FedEx express is the biggest contributor to the company's revenue stream, as we head into the latter part of 2016, we may see the $1.7 billion investment in the profit improvement program finally work its way into the financials through improved operating margins. FedEx CEO Fred Smith estimates a 12% operating margin for the express segment, as the profit improvement program makes FedEx more profitable in the long-term. With the global economy showing signs of weakness, we may see customers opting to go for cheaper, slower methods of delivery, which implies a decline in revenues from FedEx's biggest segment. If a recession is indeed in the books for the next few years, FedEx's express division may see a huge drop in sales, and we could see FedEx's stock take a gigantic hit. UPS has enjoyed next-day-air delivery growth over the last year, which is a great sign for FedEx's express segment, and we may see even better numbers, as it looks like the global economy may be slowing, but it is most likely not dead yet.

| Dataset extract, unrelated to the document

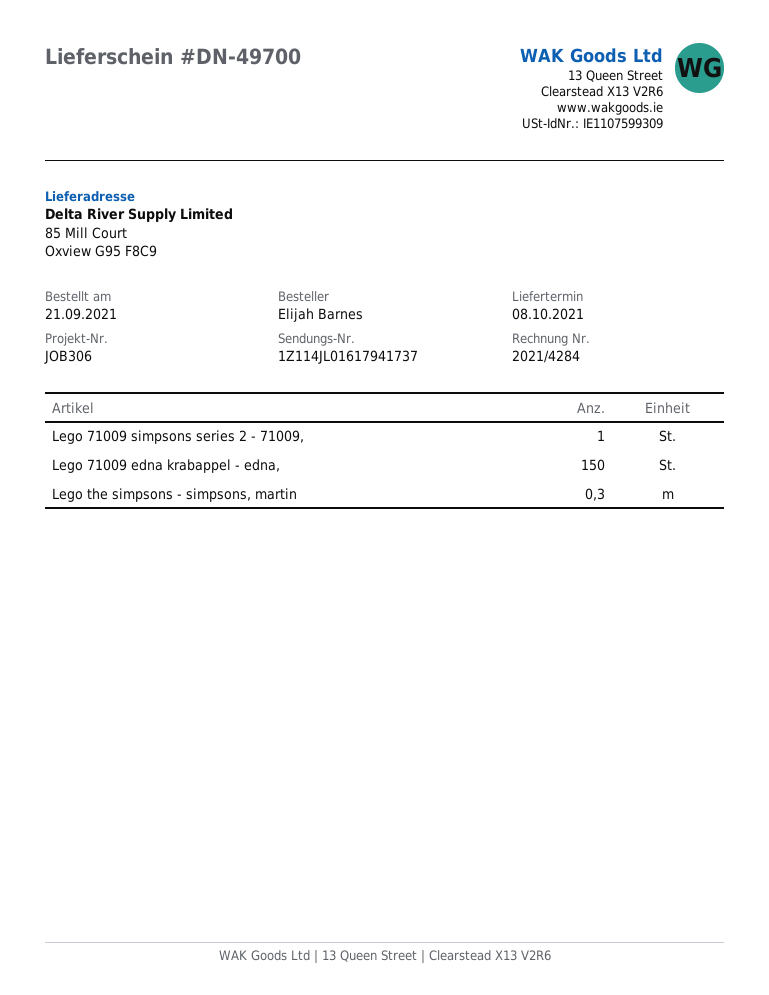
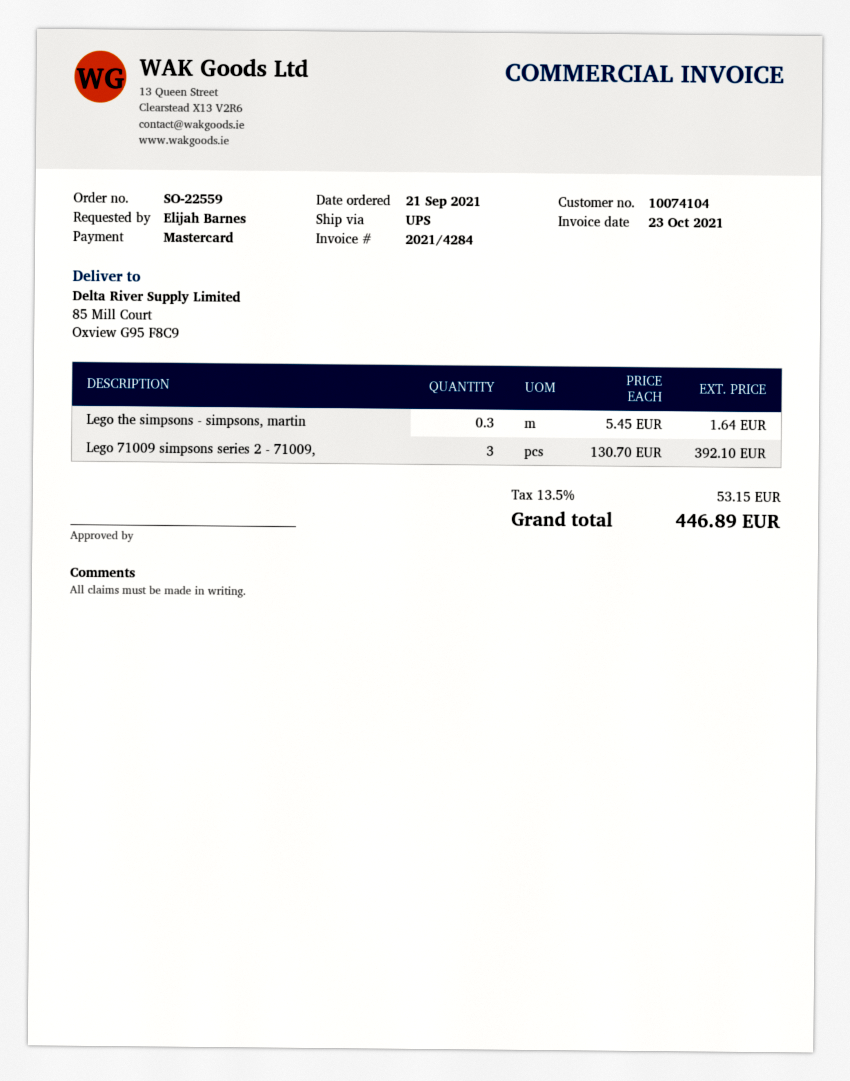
Lego 71009 simpsons series 2 - 71009,: 1 -> 3
Lego 71009 edna krabappel - edna,: 150 -> none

FedEx determined to improve operational efficiency

FedEx had a poor average operating margin of 8.6% and net margin of 2% over the last year and there's no questions that FedEx is determined to turn this around in order to unlock value for the long run. That's why management decided to invest in the profit improvement program three years ago. Another part of this initiative to improve operational efficiency is coming from requiring its customers to package more efficiently, to save volume when transporting packages. In the last quarter, FedEx introduced weight pricing and oversize-shipment surcharges, which will penalize its customers for not packing their parcels in the most efficient manner. Such initiatives will drive long-term margins, as the initiatives will both allow for more carloads to be moved when parcels are efficiently packaged to save volume, as well as adding directly to FedEx's bottom-line when a fee is charged to a customer who is not packaging in the most efficient way. FedEx has invested in dimensional scanners, which will help provide costs for its parcels, and in the long run I see this investment paying off very fast. It's small initiatives like these which allows FedEx to rise head and shoulders above competition, and it is what will allow FedEx to drive their margins and boost profitability for long-term shareholders.

Valuation and Conclusion

FedEx depends on growth in the economy in order to strive. While management can't do anything about the global economy, it can take the initiative to drive its margins and improve its own operational efficiency, so that it can be more profitable in great economic times, as well as a slowed economy like the one we're in right now. FedEx has a great operational efficiency improvement strategy in place, and it will help boost its operational cash flow, which is currently at an impressive 2.6x net income. FedEx is not cheap right now, as it has a 45.9 P/E and a 3.0 P/B, both of which are higher than their five year historical average values of 21.8 and 2.4 respectively. The dividend yield is nothing to write home about at a less than impressive 0.7%. Even with management's efforts to drive profitability for the long run, I cannot recommend buying shares of FedEx right now because of its very expensive valuation, and considering the fact that we may be entering a global recession, with slowed growth currently across the board. If a recession does indeed happen, FedEx could drop -70% like it did during the last recession. I would tread carefully, and only consider FedEx if the global economy starts to show signs of strength.

Disclosure: I/we have no positions in any stocks mentioned, and no plans to initiate any positions within the next 72 hours.

I wrote this article myself, and it expresses my own opinions. I am not receiving compensation for it (other than from Seeking Alpha). I have no business relationship with any company whose stock is mentioned in this article.